[Before-and-after page screenshots]
◆ ◆ ◆

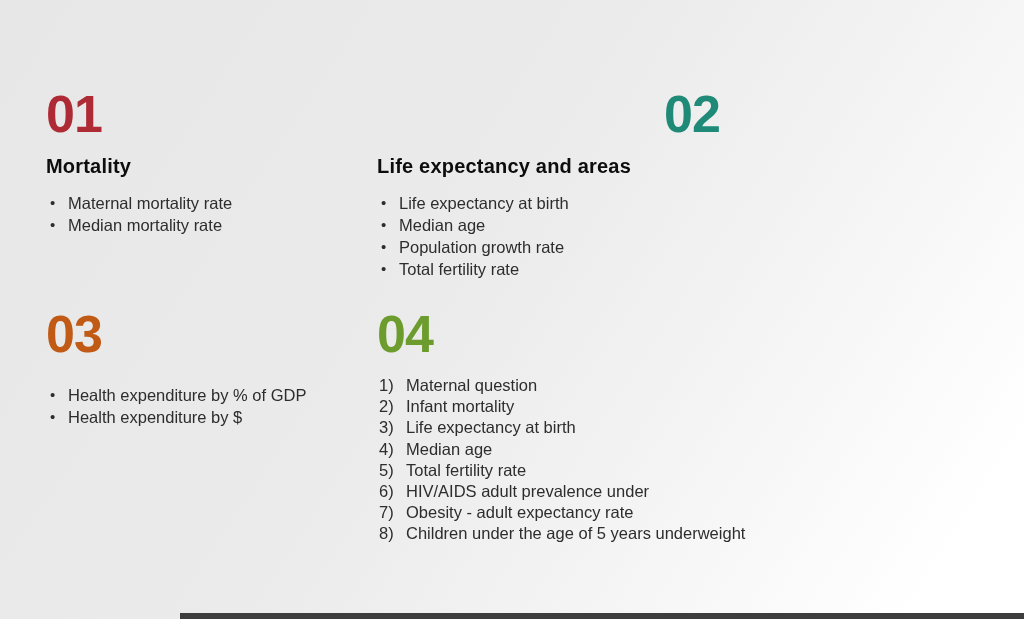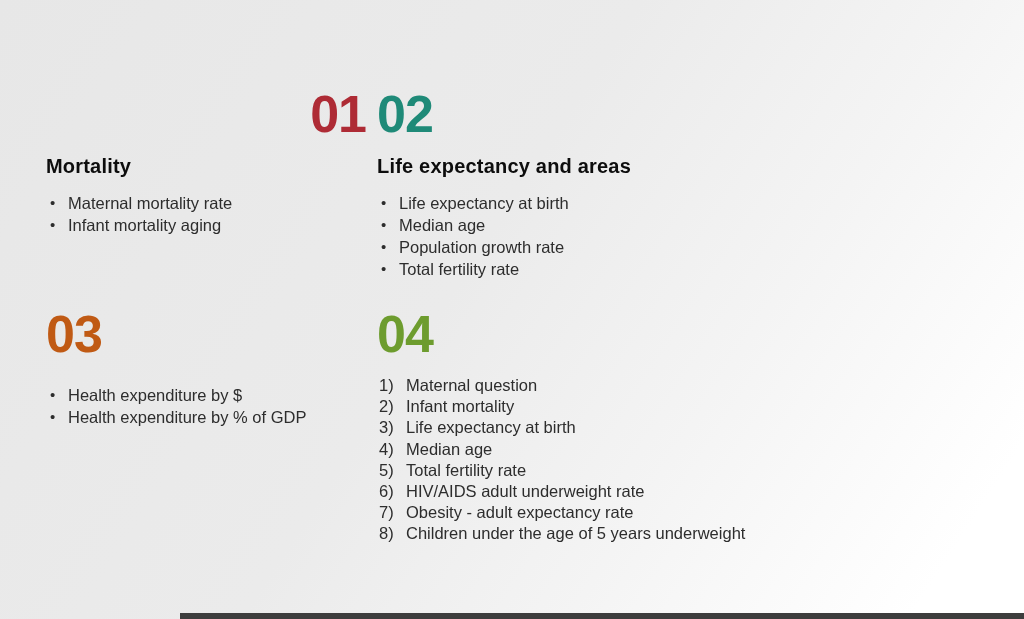"01" div.section-number { text-align: right -> none }
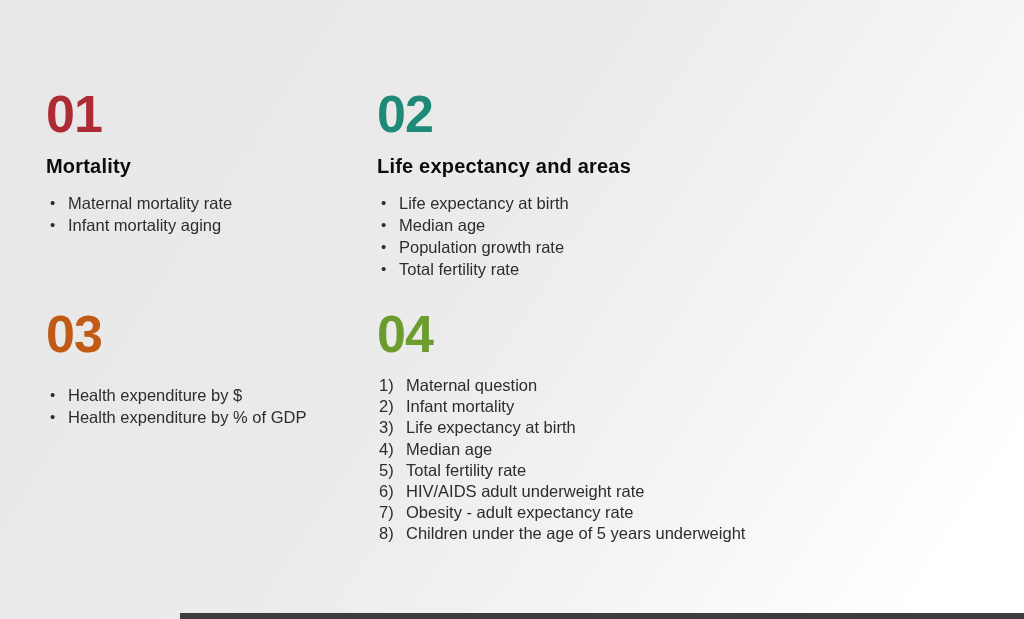"02" div.section-number { text-align: none -> center }
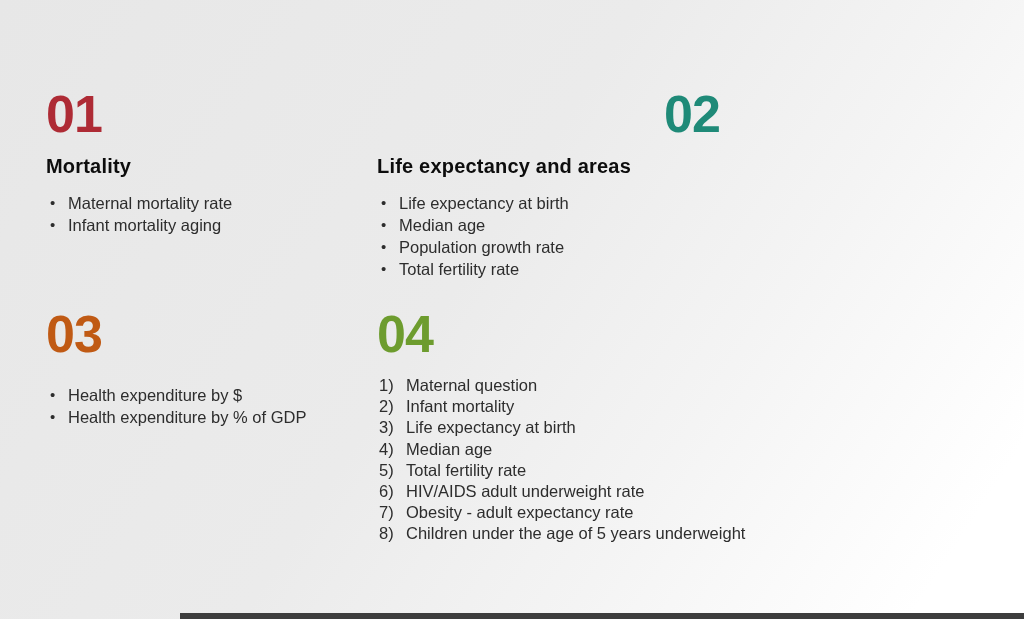"Infant mortality aging" li { text: Infant mortality aging -> Median mortality rate }
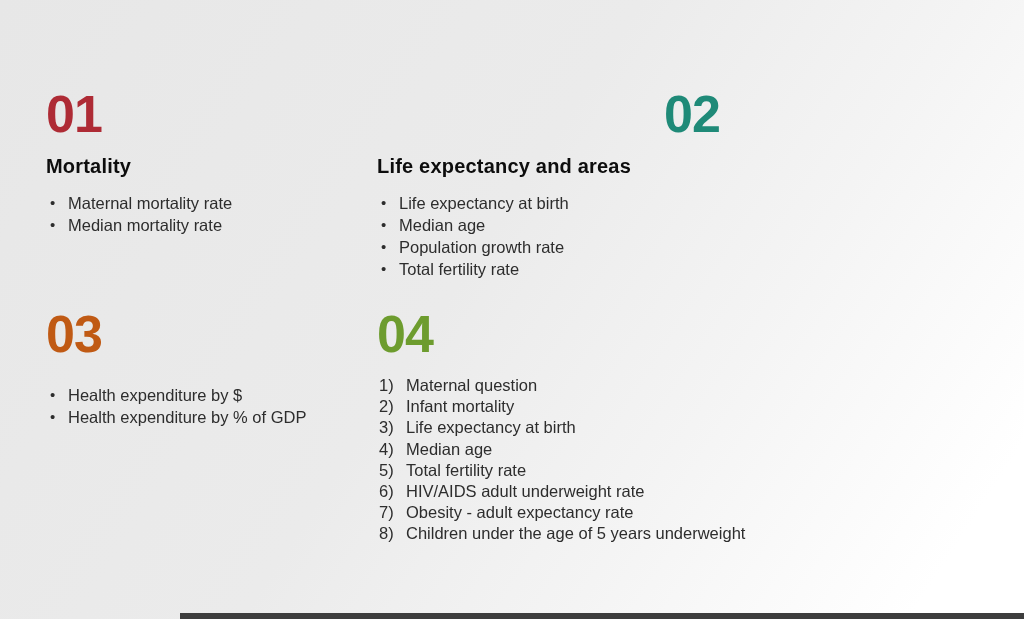"Health expenditure by $" li { order: before "Health expenditure by % of" -> after "Health expenditure by % of" }
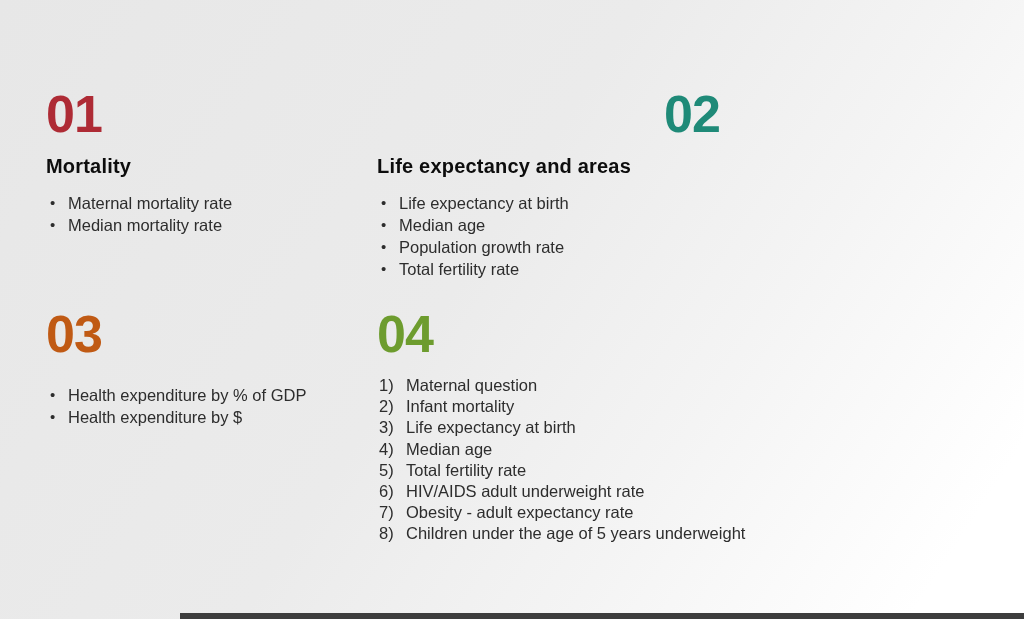"HIV/AIDS adult underweight rate" li { text: underweight rate -> prevalence under }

◆ ◆ ◆

Exact repetition of all the records is required, with the pictures excluded.

"01" div.section-number { text-align: right -> none }
"02" div.section-number { text-align: none -> center }
"Infant mortality aging" li { text: Infant mortality aging -> Median mortality rate }
"Health expenditure by $" li { order: before "Health expenditure by % of" -> after "Health expenditure by % of" }
"HIV/AIDS adult underweight rate" li { text: underweight rate -> prevalence under }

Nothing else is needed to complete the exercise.